Out of the jar sauce


 
When I don't make my own, I really like George's BBQ sauce. This is made here in N.C. and is basically a thin Lexington style sauce. Really great on pulled or chopped pork.
 
I use Sweet Baby Rays. I had been trying to make my own to get the taste I wanted until I tried Rays. Then I gave up and started using that since that was what I was trying to create. I don't use any other bbq sauce now, although, I'm sure there are good ones out there too.

I'll have to try that Rays + Cider Vinegar for a finishing sauce. I had been looking for a good finishing sauce, so I'll at least give it a shot.
 
Tough to say I have a true favorite but some of the sauces I've liked are:

Big Daddy's (Des Moines IA)
Roadhouse Southern Sunset (Chicago)
Head Country original
Crazy Jerry's Alotta Bull (someplace in FL, I think)

Right now I have a couple of restaurant sauces in the fridge: Sticky Lips Pit B-B-Q of Rochester NY (might be sold commercially as well) and Butch's B-B-Q & Breakfast of Hickory NC. Butch's is a Carolina vinegar sauce with some heat and is totally different from most of the sauces commonly seen here in the Midwest.

Brad
 
Originally posted by Don hebert:
Cherry jello powder???
icon_confused.gif
I never heard of that, what is the benefits?

Get some Marys Cherry Rub. It is excellent on chicken and pork chops. You can also make some fantastic Pig Candy withit, bacon with brown sugar and Marys on it baked in the oven. To die for!!!

I also have to vote for Blues Hog for ribs and baked bean
I alsi like Georges for PP, but my favorite is Pee Dee River SwampSauce!!

Ben
 
Originally posted by Don hebert:
Cherry jello powder???
icon_confused.gif
I never heard of that, what is the benefits?

I like sweetnesss on my pork, ribs cnd chops( I even put syrup on my bacon). Probally why I have diabetes. I found the idea from a recipe in a mens health mag a couple of years ago.I didn't have all the ingredients so I just added the jello powder to the Earl Campbells. I really liked it. Every one that tries my ribs raves about them. They can't belive it when I tell them my secret ingridient. I also use the rud to liven up my sauce. Try it you'll like it.
 
i'm with the big bob's fans. rub, championship red sauce, habanero, and backyard mustard are all great. and the white is fantastic on chicken. weird to get used to, but like sea salt and malt vinegar chips, you can't stop eating them. stubbs makes a wonderful product as well. and in a pinch, i'll use some kc masterpiece.
 
Which type of Sweet Baby Ray's are folks using on pork?

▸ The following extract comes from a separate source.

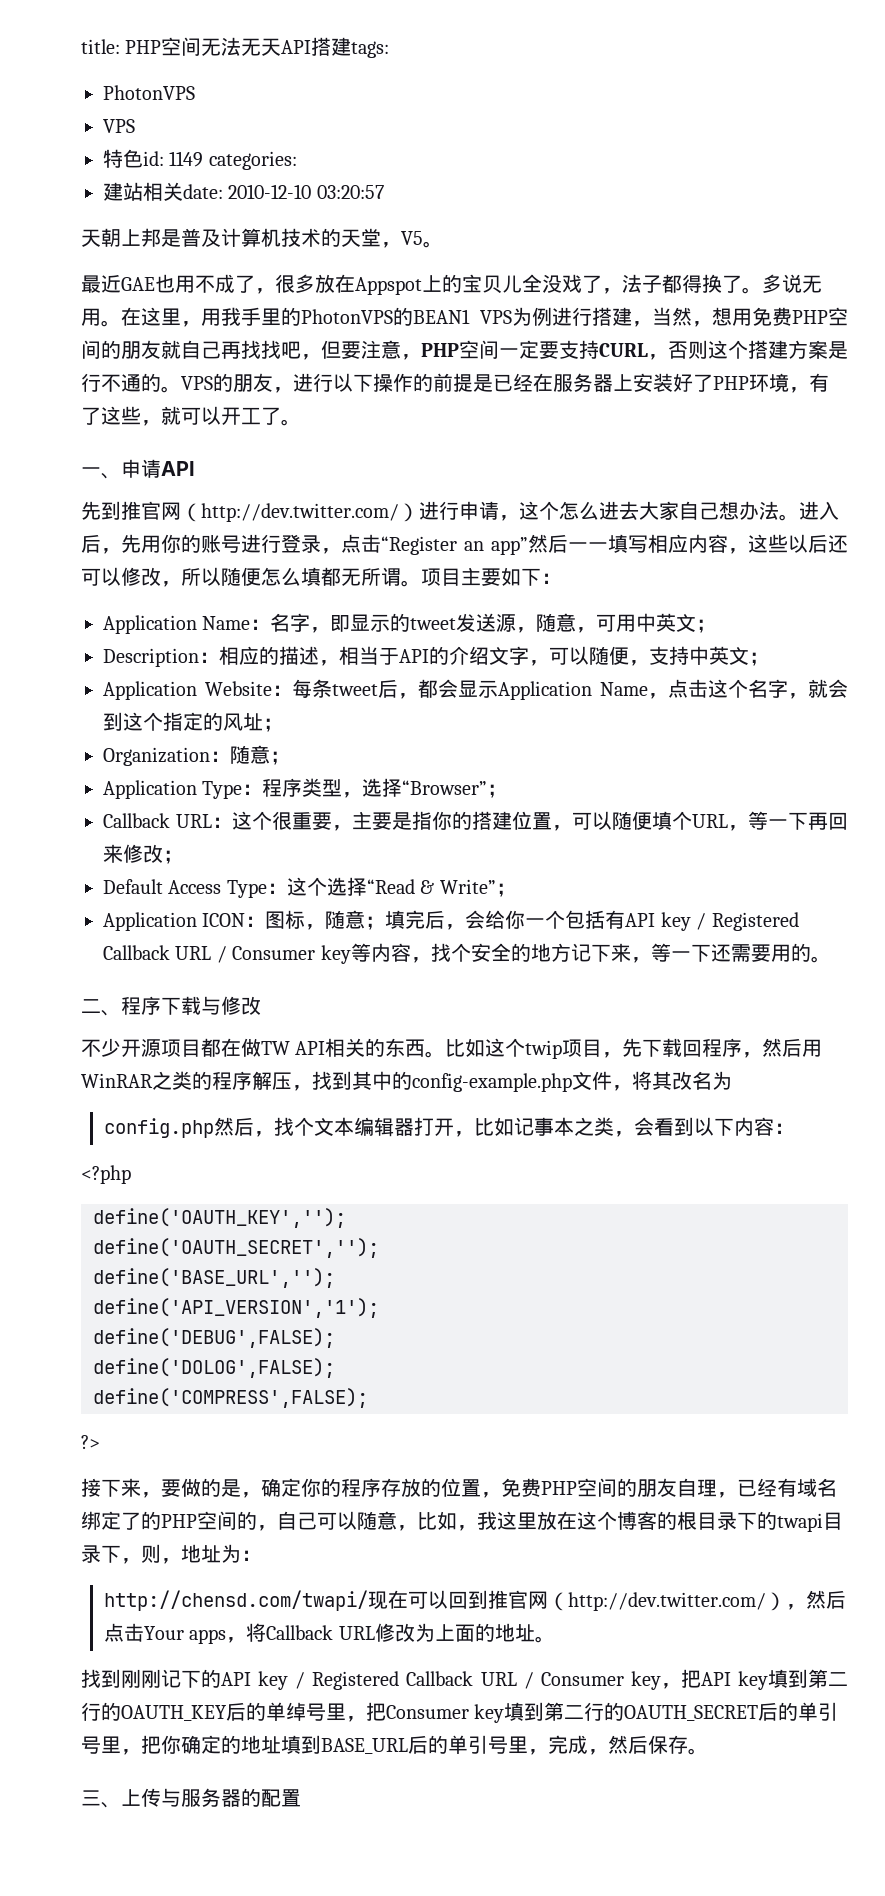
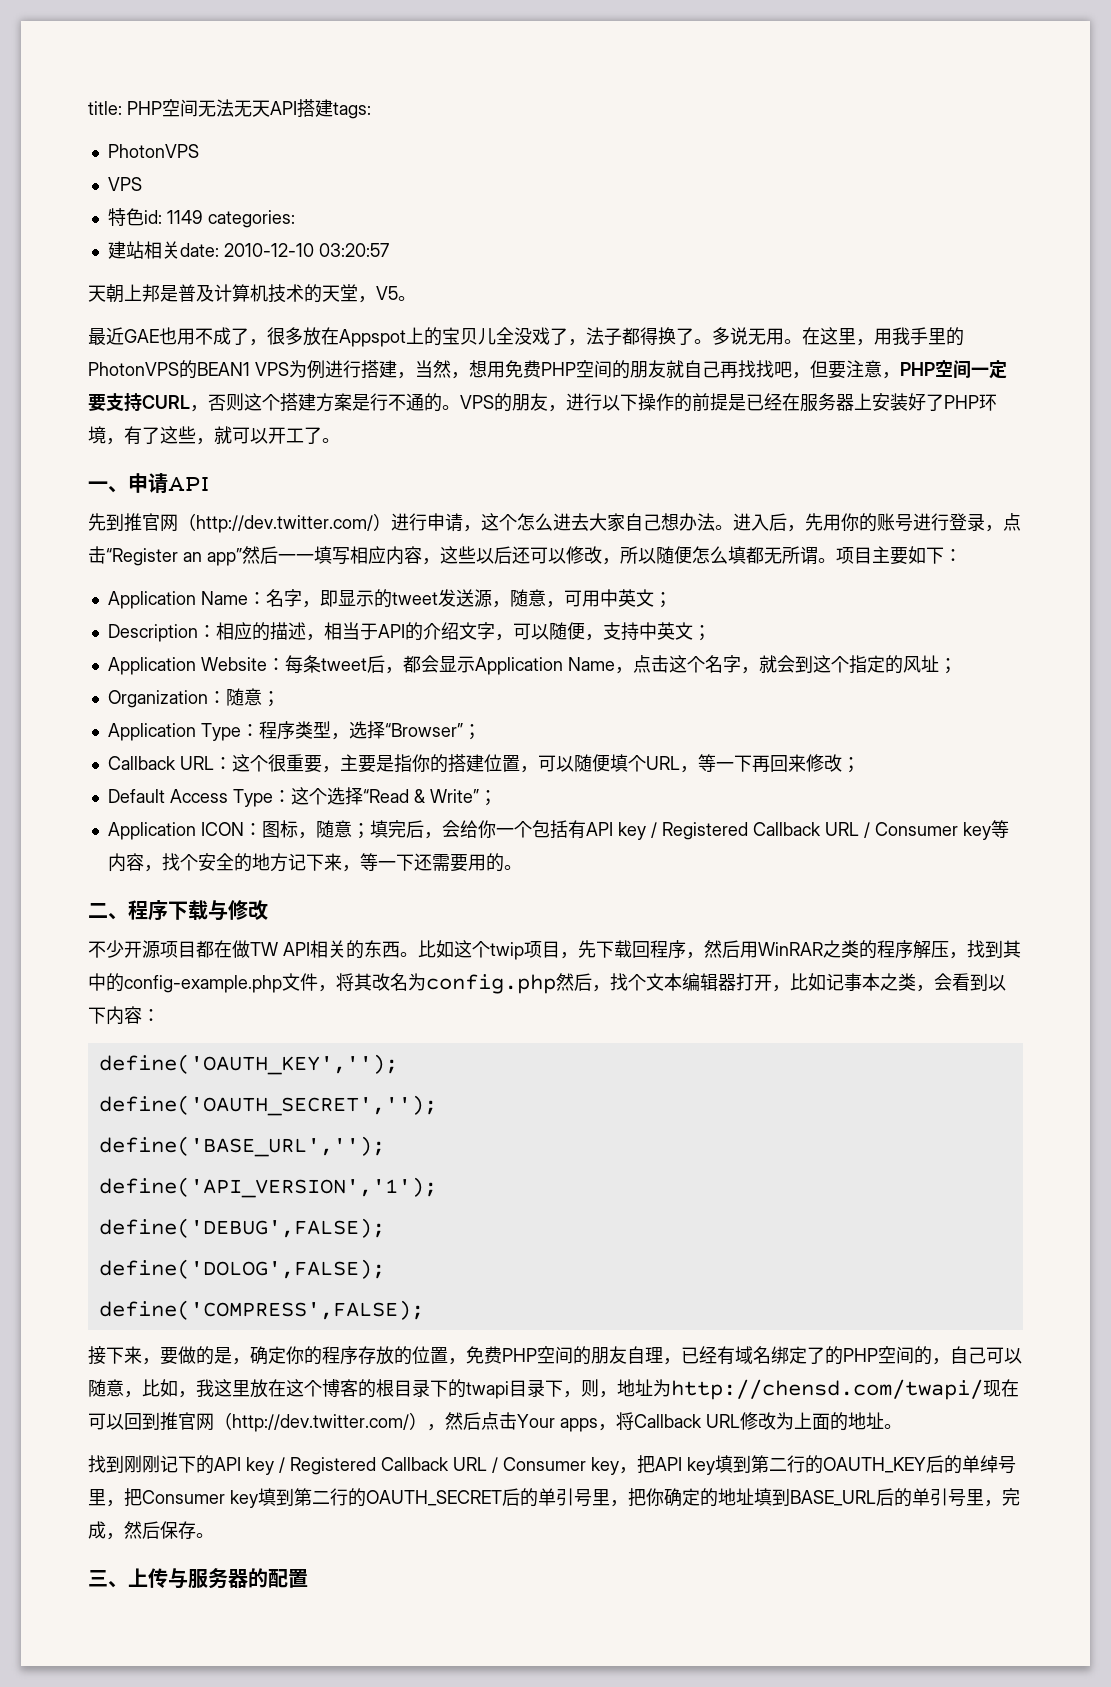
(732, 1080) // -> (426, 982) none
[81,1165,131,1184] // <?php -> (160, 1015) none
[81,1435,100,1449] // ?> -> (424, 1310) none
[241,1550,261,1561] ： // -> (671, 1388) none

I tried the hickory and brown sugar on some smoked chicken thighs that I pulled. It was pretty good.
 
Originally posted by Craig A:
Which type of Sweet Baby Ray's are folks using on pork?

I tried the hickory and brown sugar on some smoked chicken thighs that I pulled. It was pretty good.

I've just been using the regular one. Haven't tried any of the others.
 
Blues Hog Tennesse Red on PP, its quite thin so a little drizzle keeps it moist and adds a nice touch of flavor. Head Country and Billy Bones are usually in my fridge too.
 
My bottled sauce is "Montgomery Inn". It is relatively cheap, and readily available.

I have never had a complaint about it, and people really seem to like it. I prefer it because the first ingredient is Tomato, and it does not contain HFCS.